* Task input:
+++++

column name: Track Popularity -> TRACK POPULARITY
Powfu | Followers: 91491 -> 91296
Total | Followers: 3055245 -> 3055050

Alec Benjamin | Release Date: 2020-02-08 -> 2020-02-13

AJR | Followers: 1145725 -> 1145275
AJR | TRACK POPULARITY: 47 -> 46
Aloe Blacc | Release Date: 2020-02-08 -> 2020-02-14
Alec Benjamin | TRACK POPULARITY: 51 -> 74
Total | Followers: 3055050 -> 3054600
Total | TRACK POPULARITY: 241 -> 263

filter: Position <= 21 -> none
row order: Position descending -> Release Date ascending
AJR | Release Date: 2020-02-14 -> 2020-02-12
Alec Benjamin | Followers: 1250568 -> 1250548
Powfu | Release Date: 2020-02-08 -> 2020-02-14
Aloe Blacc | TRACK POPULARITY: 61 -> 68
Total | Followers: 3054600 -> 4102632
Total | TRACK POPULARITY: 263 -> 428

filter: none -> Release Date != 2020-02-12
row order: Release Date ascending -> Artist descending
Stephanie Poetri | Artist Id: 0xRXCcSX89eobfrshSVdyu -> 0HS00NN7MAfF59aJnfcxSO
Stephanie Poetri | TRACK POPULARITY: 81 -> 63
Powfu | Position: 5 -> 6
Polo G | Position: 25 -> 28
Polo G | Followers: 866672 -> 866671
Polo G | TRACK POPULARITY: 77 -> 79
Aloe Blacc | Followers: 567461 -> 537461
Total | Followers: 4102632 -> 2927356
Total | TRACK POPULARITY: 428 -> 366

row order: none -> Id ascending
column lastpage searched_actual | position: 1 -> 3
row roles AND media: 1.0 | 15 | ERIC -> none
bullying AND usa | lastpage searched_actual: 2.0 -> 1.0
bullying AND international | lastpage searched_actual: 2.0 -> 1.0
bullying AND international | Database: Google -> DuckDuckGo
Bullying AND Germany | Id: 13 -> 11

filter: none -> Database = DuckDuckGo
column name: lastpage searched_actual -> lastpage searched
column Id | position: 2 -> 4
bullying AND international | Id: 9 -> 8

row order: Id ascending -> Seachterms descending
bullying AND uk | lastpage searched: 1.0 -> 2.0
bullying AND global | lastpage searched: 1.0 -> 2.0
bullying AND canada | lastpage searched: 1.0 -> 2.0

+++++

* Problem requirements: What goes in the answer is the run of lines from the one holding "filter: Position <= 21 -> none" to the end of the entries, reproduced exactly and with nothing else.

* Answer for the task:
filter: Position <= 21 -> none
row order: Position descending -> Release Date ascending
AJR | Release Date: 2020-02-14 -> 2020-02-12
Alec Benjamin | Followers: 1250568 -> 1250548
Powfu | Release Date: 2020-02-08 -> 2020-02-14
Aloe Blacc | TRACK POPULARITY: 61 -> 68
Total | Followers: 3054600 -> 4102632
Total | TRACK POPULARITY: 263 -> 428

filter: none -> Release Date != 2020-02-12
row order: Release Date ascending -> Artist descending
Stephanie Poetri | Artist Id: 0xRXCcSX89eobfrshSVdyu -> 0HS00NN7MAfF59aJnfcxSO
Stephanie Poetri | TRACK POPULARITY: 81 -> 63
Powfu | Position: 5 -> 6
Polo G | Position: 25 -> 28
Polo G | Followers: 866672 -> 866671
Polo G | TRACK POPULARITY: 77 -> 79
Aloe Blacc | Followers: 567461 -> 537461
Total | Followers: 4102632 -> 2927356
Total | TRACK POPULARITY: 428 -> 366

row order: none -> Id ascending
column lastpage searched_actual | position: 1 -> 3
row roles AND media: 1.0 | 15 | ERIC -> none
bullying AND usa | lastpage searched_actual: 2.0 -> 1.0
bullying AND international | lastpage searched_actual: 2.0 -> 1.0
bullying AND international | Database: Google -> DuckDuckGo
Bullying AND Germany | Id: 13 -> 11

filter: none -> Database = DuckDuckGo
column name: lastpage searched_actual -> lastpage searched
column Id | position: 2 -> 4
bullying AND international | Id: 9 -> 8

row order: Id ascending -> Seachterms descending
bullying AND uk | lastpage searched: 1.0 -> 2.0
bullying AND global | lastpage searched: 1.0 -> 2.0
bullying AND canada | lastpage searched: 1.0 -> 2.0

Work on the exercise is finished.